Monday, March 21, 2011
Turning Purim Upside Down
Since I entered my sixtieth year, I have grown more in touch with the many maps of this body of mine. I picture a circulatory system, busy highways of red and blue. Main arteries are flowing smoothly, reads the traffic report. I will them to stay untangled, patent, as in the prayer. I map onto this body the bone structure, firm but with just enough bounce. Backbone is a flexing, giving multiplicity, never rigid. I map the kabbalah spheres, a Calder mobile of balancing forces, always rejuggling their weights, balancing big picture with detail, firmness with give, determination with acceptance, as above, so below, as in head's theory, so in body's practice.
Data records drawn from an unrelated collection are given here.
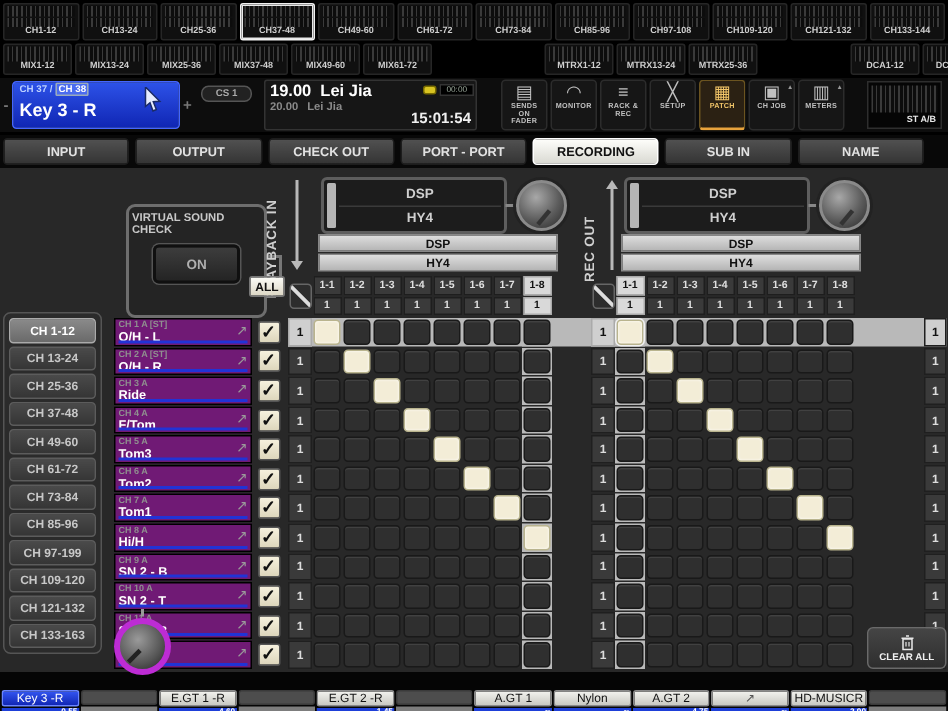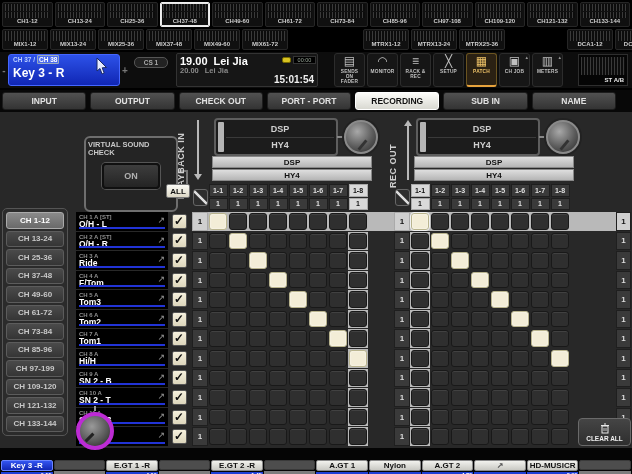--- a/index.html
+++ b/index.html
@@ -120,7 +120,7 @@
   .gapband{position:absolute;top:100px;height:19px;background:#b9b9b9;}
   #gapband1{left:372px;width:22px;} #gapband2{left:574px;width:42px;}
 
-  .chrow{flex:1;position:relative;background:#000000;border:1px solid #000;padding:1px 2px;overflow:hidden;}
+  .chrow{flex:1;position:relative;background:#701a75;border:1px solid #000;padding:1px 2px;overflow:hidden;}
   .chtop{font-size:6px;line-height:6px;font-weight:bold;color:#8f8f8f;white-space:nowrap;}
   .chname{font-size:8.5px;line-height:9px;font-weight:bold;color:#fff;white-space:nowrap;}
   .chline{position:absolute;left:2px;right:2px;bottom:1px;height:2px;background:#2133d6;}

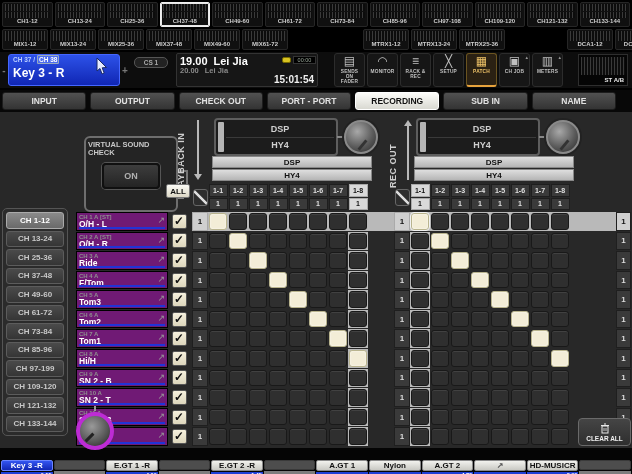--- a/index.html
+++ b/index.html
@@ -501,7 +501,7 @@
         <div class="rangebtn">CH 97-199</div>
         <div class="rangebtn">CH 109-120</div>
         <div class="rangebtn">CH 121-132</div>
-        <div class="rangebtn">CH 133-144</div>
+        <div class="rangebtn">CH 133-163</div>
       </div>
 
     <div class="gapband" id="gapband1"></div>

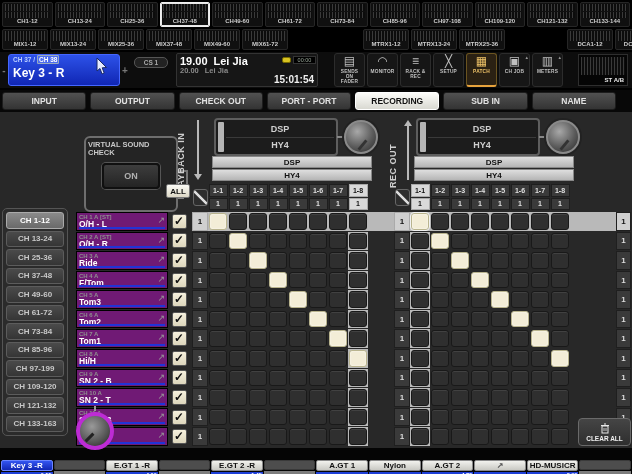--- a/index.html
+++ b/index.html
@@ -166,7 +166,7 @@
   #bottom-bar{position:absolute;left:0;top:448px;width:632px;height:26px;background:#050505;display:flex;gap:1px;padding:0 1px;}
   .slot{flex:1;display:flex;flex-direction:column;overflow:hidden;}
   .slot-label{height:15px;margin-top:12px;background:linear-gradient(#f2f2ee,#c9c9c3);border:1px solid #8a8a8a;border-radius:2px;
-              color:#111;font-size:8px;font-weight:bold;display:flex;align-items:center;justify-content:center;white-space:nowrap;}
+              color:#111;font-size:8px;font-weight:normal;display:flex;align-items:center;justify-content:center;white-space:nowrap;}
   .slot.selected .slot-label{background:linear-gradient(#3355f0,#1127b5);color:#fff;border-color:#6a85ff;}
   .slot.empty .slot-label{background:#4d4d4d;border-color:#3a3a3a;color:#9a9a9a;}
   .slot-bar{height:6px;margin-top:1px;background:#1e3fd8;display:flex;align-items:center;justify-content:flex-end;}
The first sixty years, I thought all of those were just schematic cartoons, the skeleton a Hallowe'en costume and the circulatory system a transparency in a children's book. I am ready to become transparent to myself, picture a food I eat becoming part of me. I wash the Purim masquerade off my face, put away the mask and the costume. And here I am, me: a persona, another mask paper- macheed out of old newspapers, memories, beliefs about what I should decide to be. Keep washing off the masks, the mappings. This world of our lives is a Purim, a masquerade, a cloak over the circulation of real essences. Main arteries are flowing smoothly. I will them to stay untangled, patent, as in the prayer.